SCARBOROUGH: You have the authority to broker that deal right now?

KRISTOL: Well, they need to. They need to defer to Rubio in Florida and probably to Kasich in Ohio, and say, or imply, that if you are a Cruz voter in Ohio, and if you look up the day before the primary and it’s Trump 42%, Kasich 35% — vote for Kasich. And the truth is if Trump doesn’t win Florida and Ohio, it remains very much of an open race. …

Donald Trump [so far] has 35% of the popular vote and 47% of the delegates. That’s a lot better than having 24% of the popular vote and 25% of the delegates, granted. …

JOHN HEILEMANN: Just to go a little further on this topic of what Bill’s advocating: As you talk more and more to Republicans, who will say to you privately and sometimes publicly, that they would rather vote for Hillary Clinton than for Donald Trump, [these are the] people who are going to try to stop him — their attitude is: We know that would happen at a contested convention if we took the nomination away from a Donald Trump [who has won through] a plurality of delegates.

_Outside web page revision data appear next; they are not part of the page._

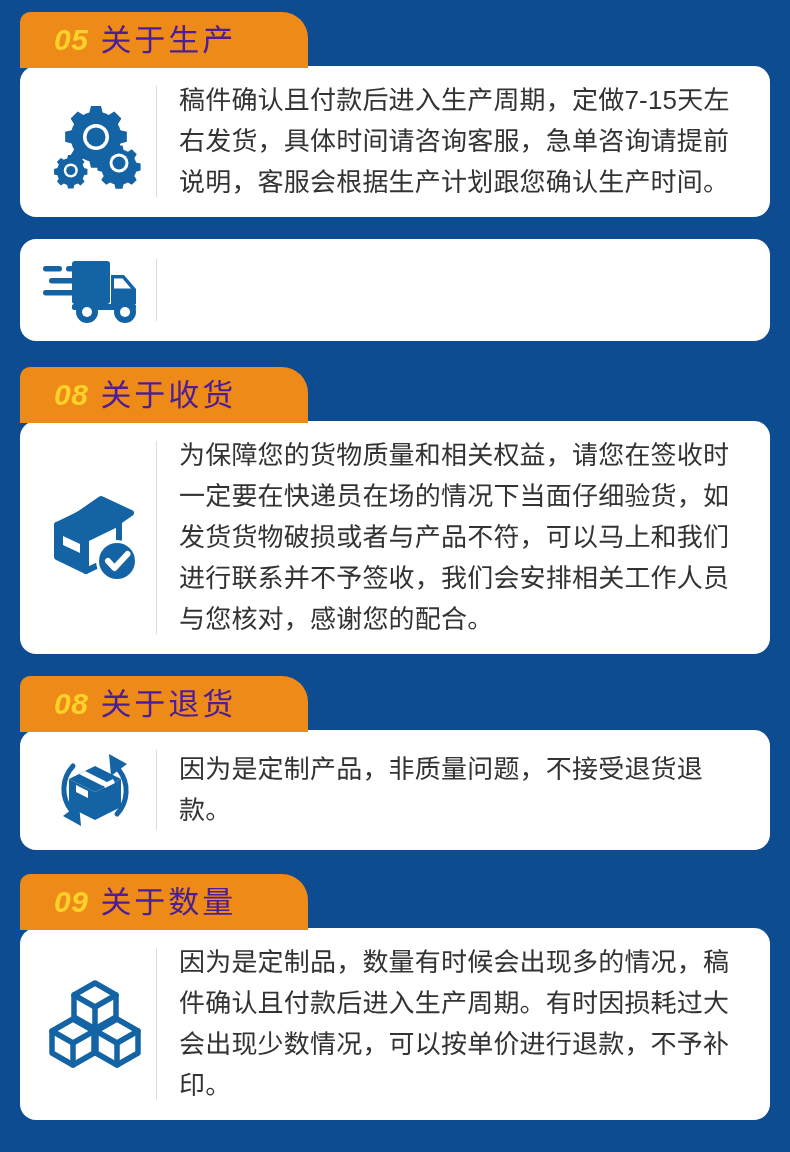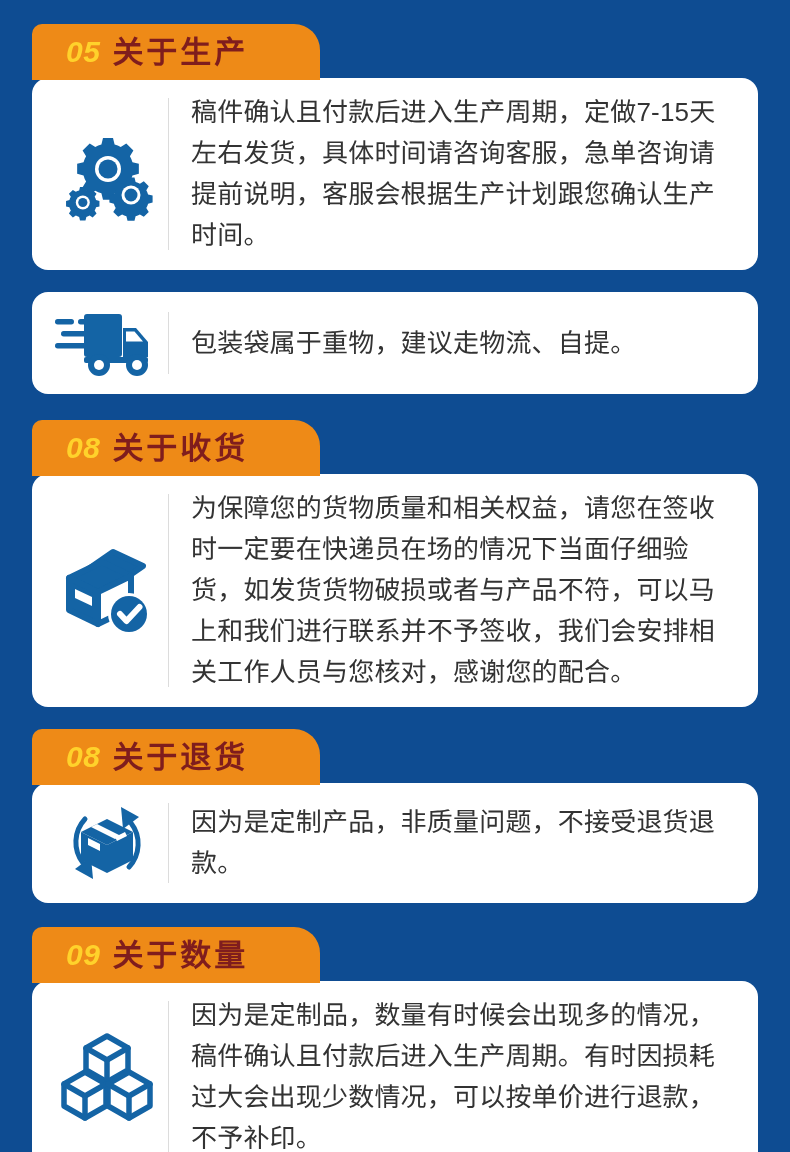"05" .page { padding: 16px -> 4px }
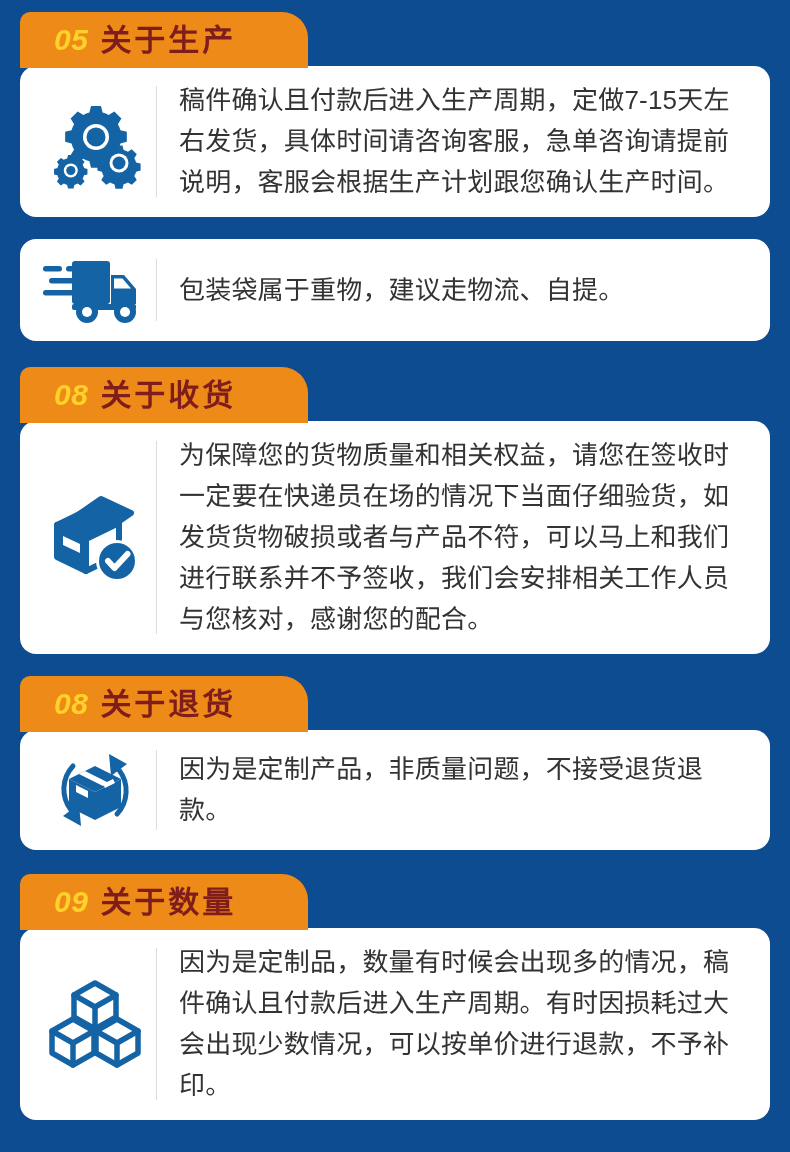"关于生产" .tab-title { color: #7f1d1d -> #4c1d95; font-weight: bold -> normal }
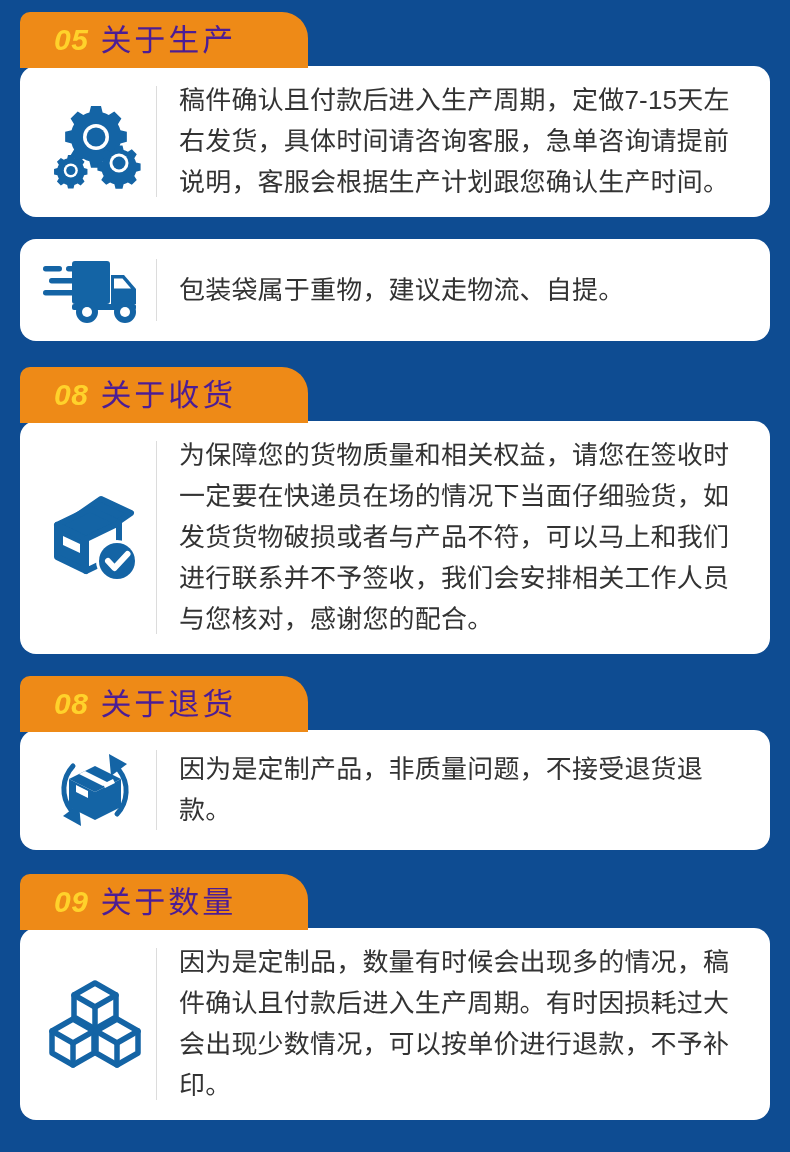"包装袋属于重物，建议走物流、自提。" div.body-text { html: <div>包装袋属于重物，建议走物流、自提。</div> -> none }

What would happen is that we would likely alienate his supporters and we would likely lose the presidential election. But their position is that it would be better for us to lose the [general] election than to have Donald Trump tear the Party in half as the nominee.

Now you can say that’s suicidal, but that is the posture of people [worried] about the negative effects down ballot.

KRISTOL: And [Trump] would still lose the election. And shouldn’t win the election, So, yeah, I agree.

Here’s a portion of the interview:

This is the craziest situation I’ve ever seen! What’s really troubling is that these GOP leaders had no problems holding Trump’s feet to the fire at the beginning of the campaign season for him to pledge to support the eventual nominee. Now, we have establishment Republicans saying they won’t support Trump if people choose him to be the nominee, and they are openly plotting to bring him down. Can you say “hypocrites”???

It’s great that there is such a battle for the GOP nomination. People want change, and they are expressing their opinions loudly and clearly. Only our so-called leaders aren’t listening. Once the nominee is determined, then we must all rally around that person, and the GOP establishment needs to get on board with that concept!